• Work to be completed: A word-for-word copy of the entries is needed, and it should contain no images.

Records from a collection
+-------+

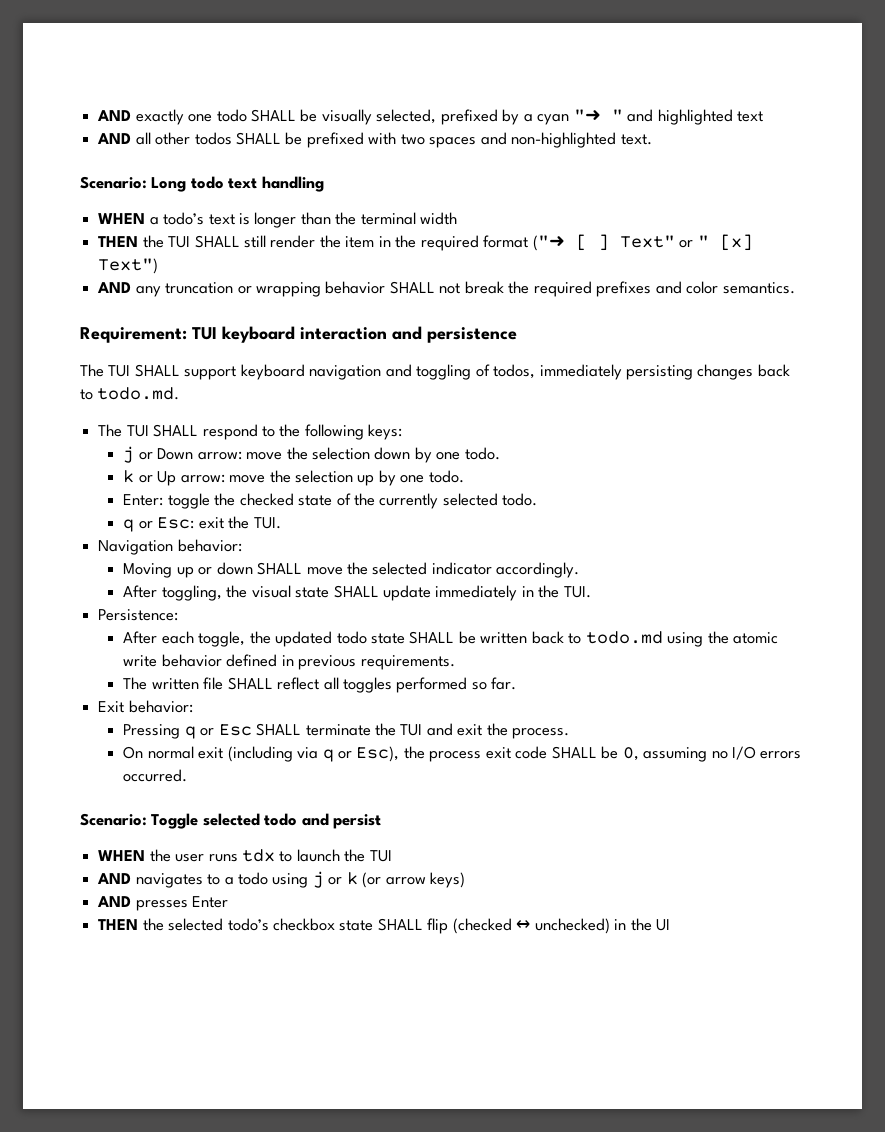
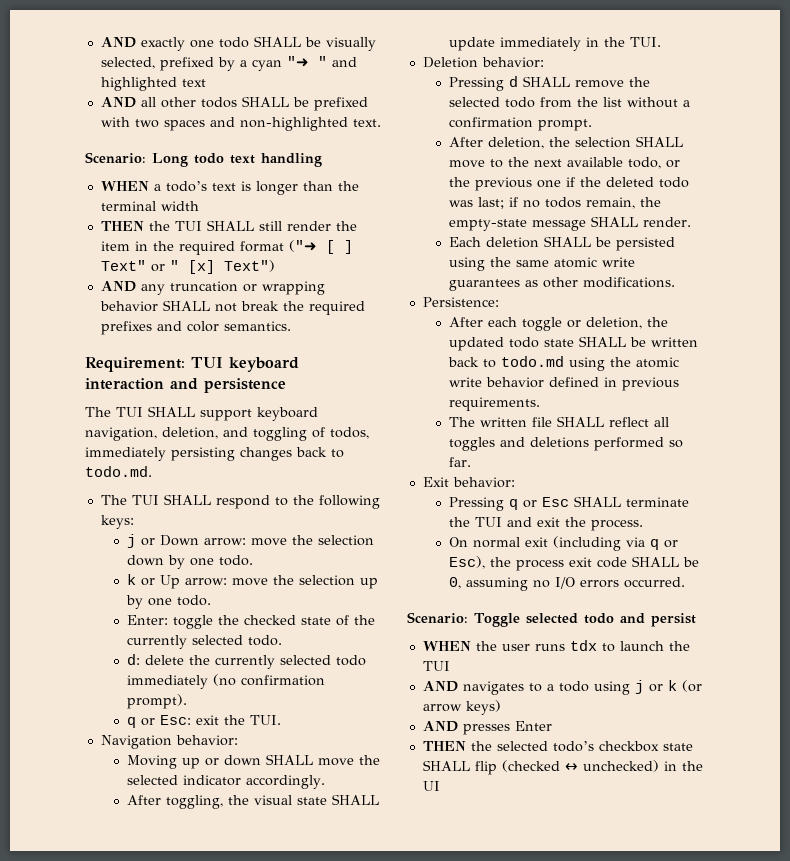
- The TUI SHALL support keyboard navigation and toggling of todos, immediately persisting changes back to todo.md.
+ The TUI SHALL support keyboard navigation, deletion, and toggling of todos, immediately persisting changes back to todo.md.
+ d: delete the currently selected todo immediately (no confirmation prompt).
+ Deletion behavior:
+ Pressing d SHALL remove the selected todo from the list without a confirmation prompt.
+ After deletion, the selection SHALL move to the next available todo, or the previous one if the deleted todo was last; if no todos remain, the empty-state message SHALL render.
+ Each deletion SHALL be persisted using the same atomic write guarantees as other modifications.
- After each toggle, the updated todo state SHALL be written back to todo.md using the atomic write behavior defined in previous requirements.
+ After each toggle or deletion, the updated todo state SHALL be written back to todo.md using the atomic write behavior defined in previous requirements.
- The written file SHALL reflect all toggles performed so far.
+ The written file SHALL reflect all toggles and deletions performed so far.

+-------+

• Task result:
- The TUI SHALL support keyboard navigation and toggling of todos, immediately persisting changes back to todo.md.
+ The TUI SHALL support keyboard navigation, deletion, and toggling of todos, immediately persisting changes back to todo.md.
+ d: delete the currently selected todo immediately (no confirmation prompt).
+ Deletion behavior:
+ Pressing d SHALL remove the selected todo from the list without a confirmation prompt.
+ After deletion, the selection SHALL move to the next available todo, or the previous one if the deleted todo was last; if no todos remain, the empty-state message SHALL render.
+ Each deletion SHALL be persisted using the same atomic write guarantees as other modifications.
- After each toggle, the updated todo state SHALL be written back to todo.md using the atomic write behavior defined in previous requirements.
+ After each toggle or deletion, the updated todo state SHALL be written back to todo.md using the atomic write behavior defined in previous requirements.
- The written file SHALL reflect all toggles performed so far.
+ The written file SHALL reflect all toggles and deletions performed so far.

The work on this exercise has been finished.